It goes back to what I was saying earlier, if you remove some of the language that could be foreseen as inflammatory. I wasn't trying to imply that atheists or agnostics are mentally superior to the faithful for their ability to not believe, rather that religion springs from a much less evolved, ancient, mind, IMO. Its just a hard concept to root out, since it does bring so much comfort to so many, and as such hasn't withered away. If you were to look at religion dispassionately, like agnostics and most atheists do, you'll see that it amounts to little more than a warm woobie, or a blankie, and a good story book; albeit highly ritualized. I say most atheists simply because some of them are just as zealous in their opposition to religion as many believers are in support of it. 

Look at it from another perspective, do you respect a person who can admit when they don't know what they're talking about or doing, or one that piles on heaps of bovine exhaust in an effort to convince those around them of their false knowledge, and knowledge that could never truly be "known", like that which occurs past the event horizon of a singularity, for example? 

I agree with you that any assumption about God is trying to affect reality with our opinions, whether it applies to his intents, abilities, or even his existence. I was merely posting that from the position of your assumption of his existence. I don't know if he does exist or not, so I typically don't speak in terms like that, unless I'm specifically addressing someone like yourself. 

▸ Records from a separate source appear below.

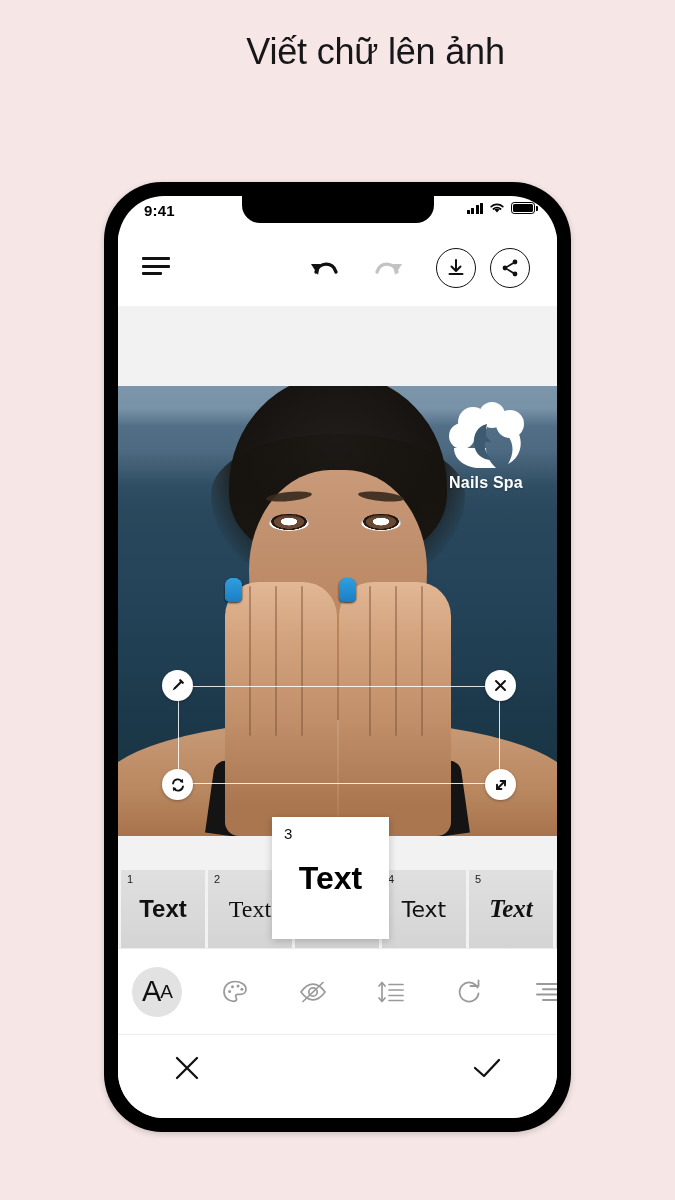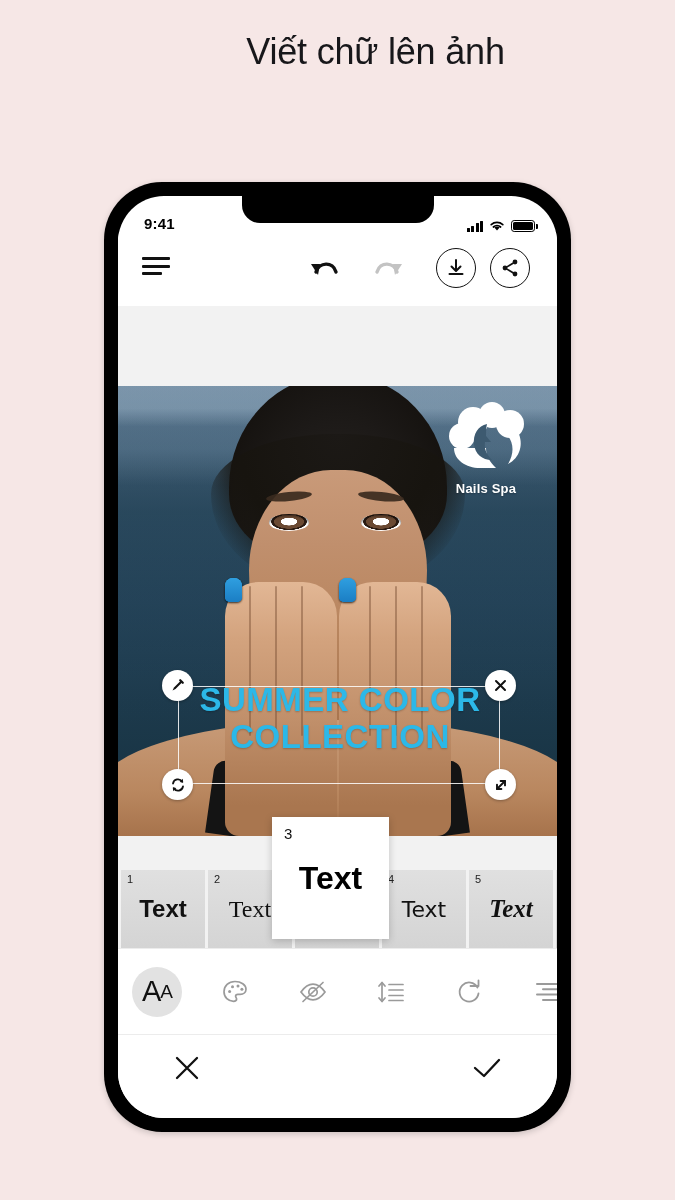--- a/index.html
+++ b/index.html
@@ -51,7 +51,7 @@
   
   .statusbar {
     position: absolute; top: 0; left: 0; width: 439px; height: 36px;
-    display: flex; align-items: flex-end; justify-content: space-between;
+    display: flex; align-items: flex-start; justify-content: space-between;
     padding: 6px 22px 0 26px;
     z-index: 30;
   }

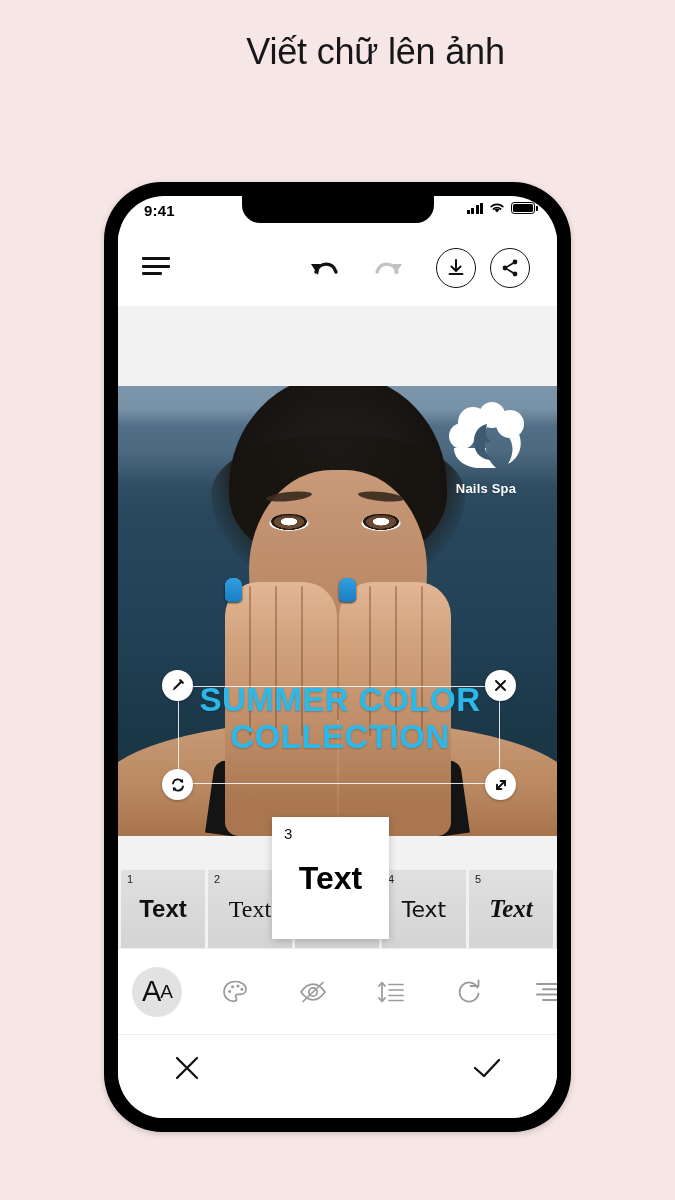--- a/index.html
+++ b/index.html
@@ -197,8 +197,8 @@
   }
   .logo svg { display: block; margin: 0 auto; }
   .logo-label {
-    color: #fff; font-size: 13px; font-weight: 700; letter-spacing: .2px;
-    margin-top: 7px;
+    color: #fff; font-size: 16px; font-weight: 700; letter-spacing: .2px;
+    margin-top: 0;
     text-shadow: 0 1px 2px rgba(0,0,0,.25);
   }
 

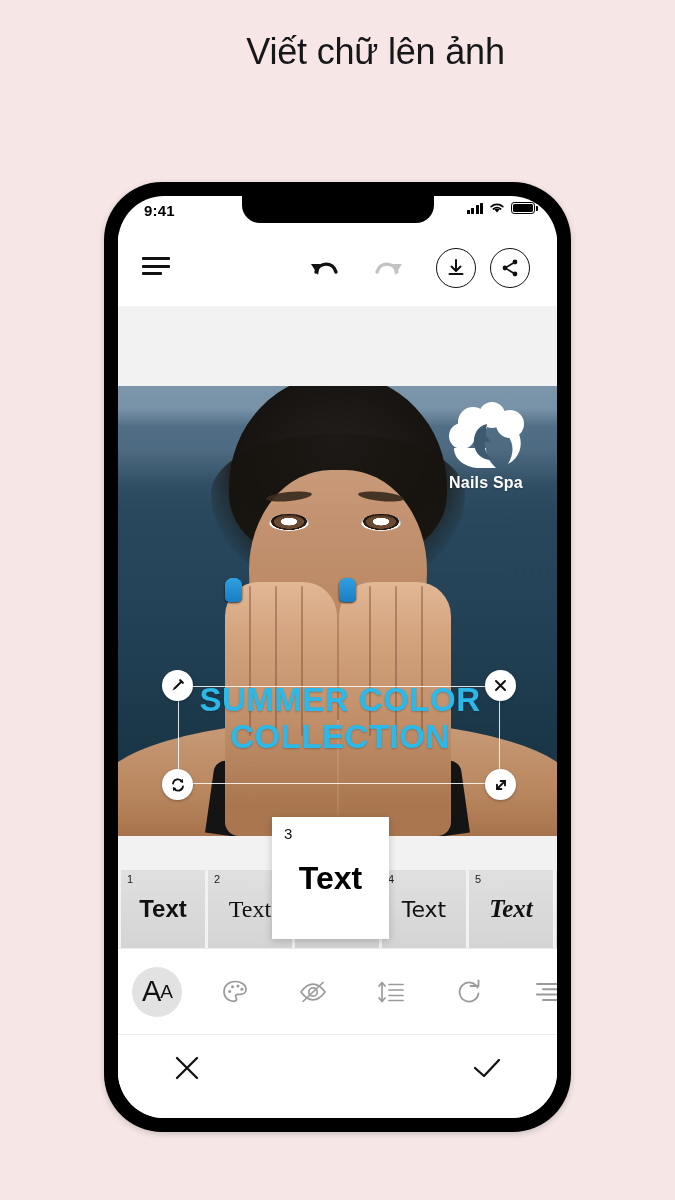--- a/index.html
+++ b/index.html
@@ -419,10 +419,6 @@
           </div>
 
           <div class="selection">
-            <div class="overlay-text">
-              <div>SUMMER COLOR</div>
-              <div>COLLECTION</div>
-            </div>
 
             <div class="handle h-tl">
               <svg width="15" height="15" viewBox="0 0 15 15">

If there is a god, then I would imagine that they want me to be just the way I am, lest they wouldn't have created the conditions that led to my evolution as such. So I guess you could say that I'm an agnostic pragmatist, in that any further worry would be tantamount to penguins postulating on particle physics. 

I just love that statement about penguins. It was on an episode of House where Cameron was giving her opinions on God.


----------



## StriperrHunterr (Jan 8, 2014)

JB0704 said:


> When I was in middle school, I asked my preacher (an old timey Baptist preacher at that) "If Jesus was God, how and why did he forsake himself on the cross?"
> 
> AA's are not the only one's with questions.  We all have 'em.  We just do not all reach the same conclusions.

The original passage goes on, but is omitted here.